## YOUR ASSIGNMENT
Scan the listing for the word "none", and copy out each line where it is found.

[Opening DATASET CONTENT section]

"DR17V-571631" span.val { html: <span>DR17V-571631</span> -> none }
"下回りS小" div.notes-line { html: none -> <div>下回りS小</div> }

[Closing DATASET CONTENT section]
[Opening DATASET CONTENT section]

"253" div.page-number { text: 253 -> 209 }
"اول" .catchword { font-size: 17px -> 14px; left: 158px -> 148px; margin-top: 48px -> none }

[Closing DATASET CONTENT section]
[Opening DATASET CONTENT section]

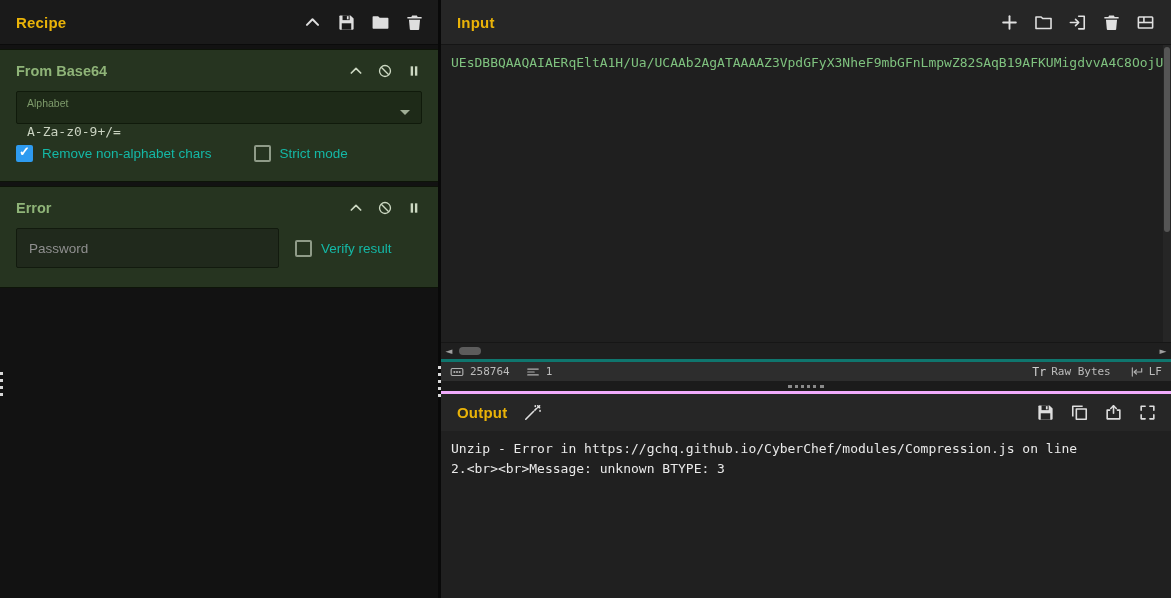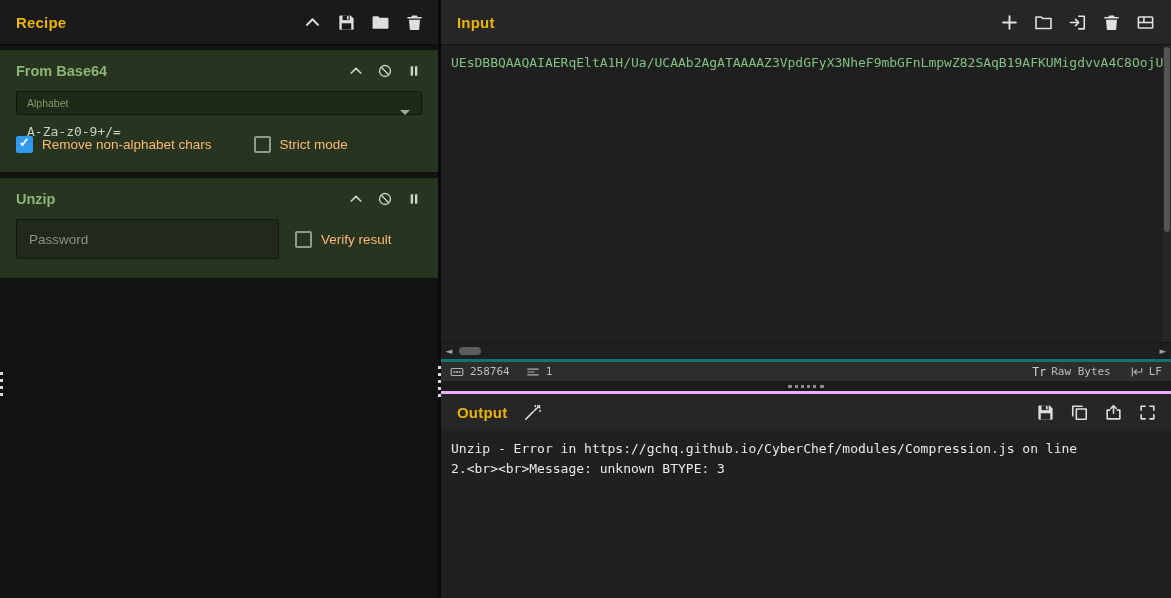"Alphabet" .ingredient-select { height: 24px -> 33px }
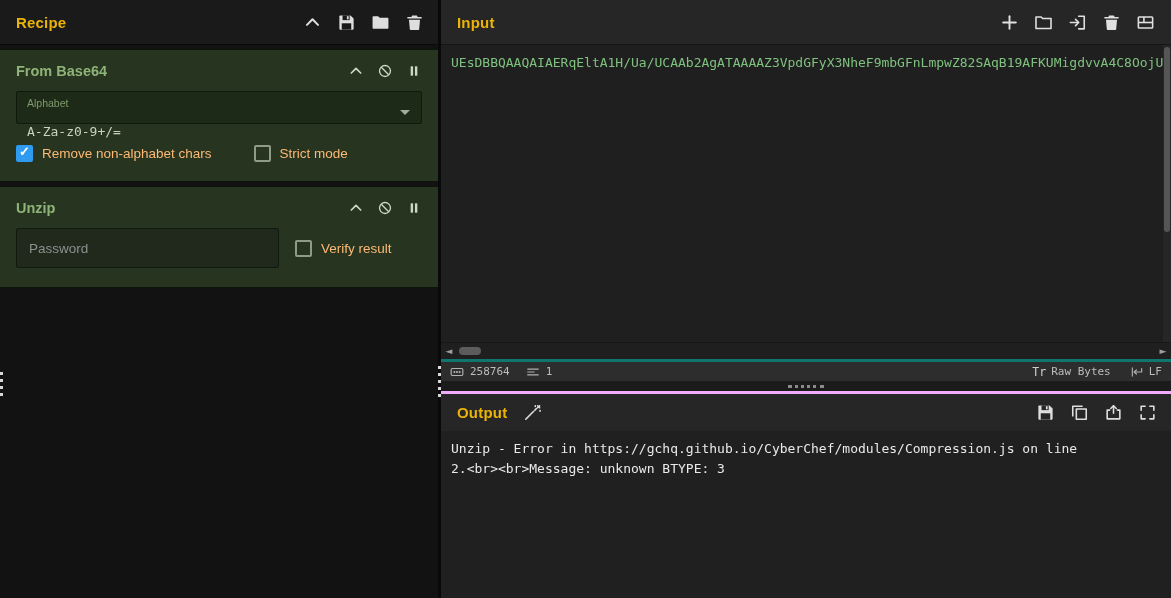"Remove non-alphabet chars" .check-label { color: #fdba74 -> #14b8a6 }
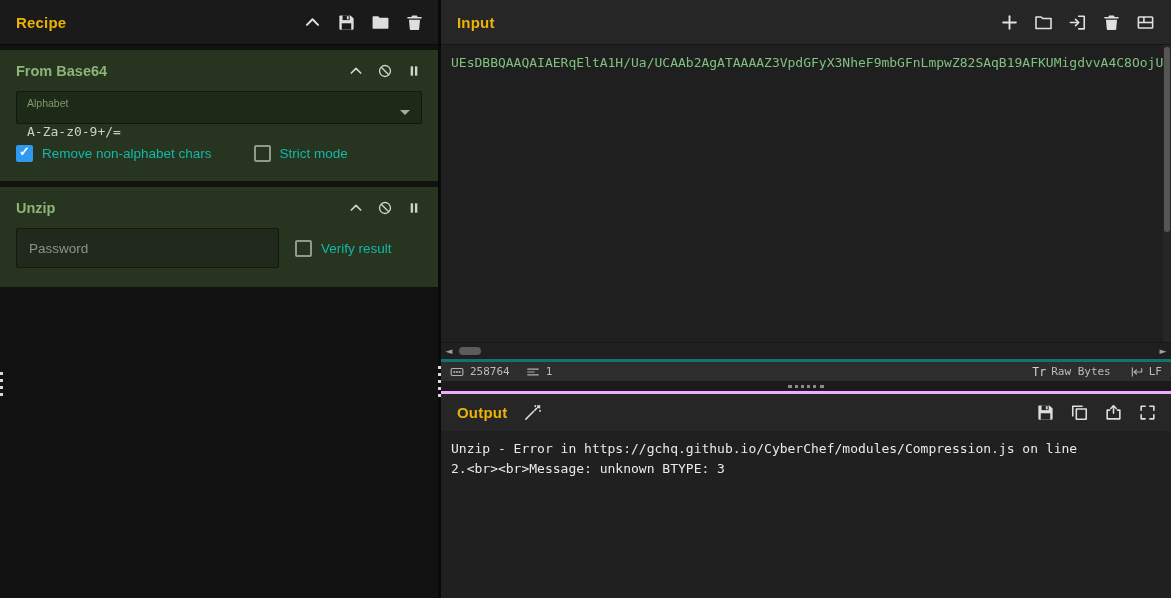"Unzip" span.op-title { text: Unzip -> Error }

[Closing DATASET CONTENT section]

## RESULT BELOW
"DR17V-571631" span.val { html: <span>DR17V-571631</span> -> none }
"下回りS小" div.notes-line { html: none -> <div>下回りS小</div> }
"اول" .catchword { font-size: 17px -> 14px; left: 158px -> 148px; margin-top: 48px -> none }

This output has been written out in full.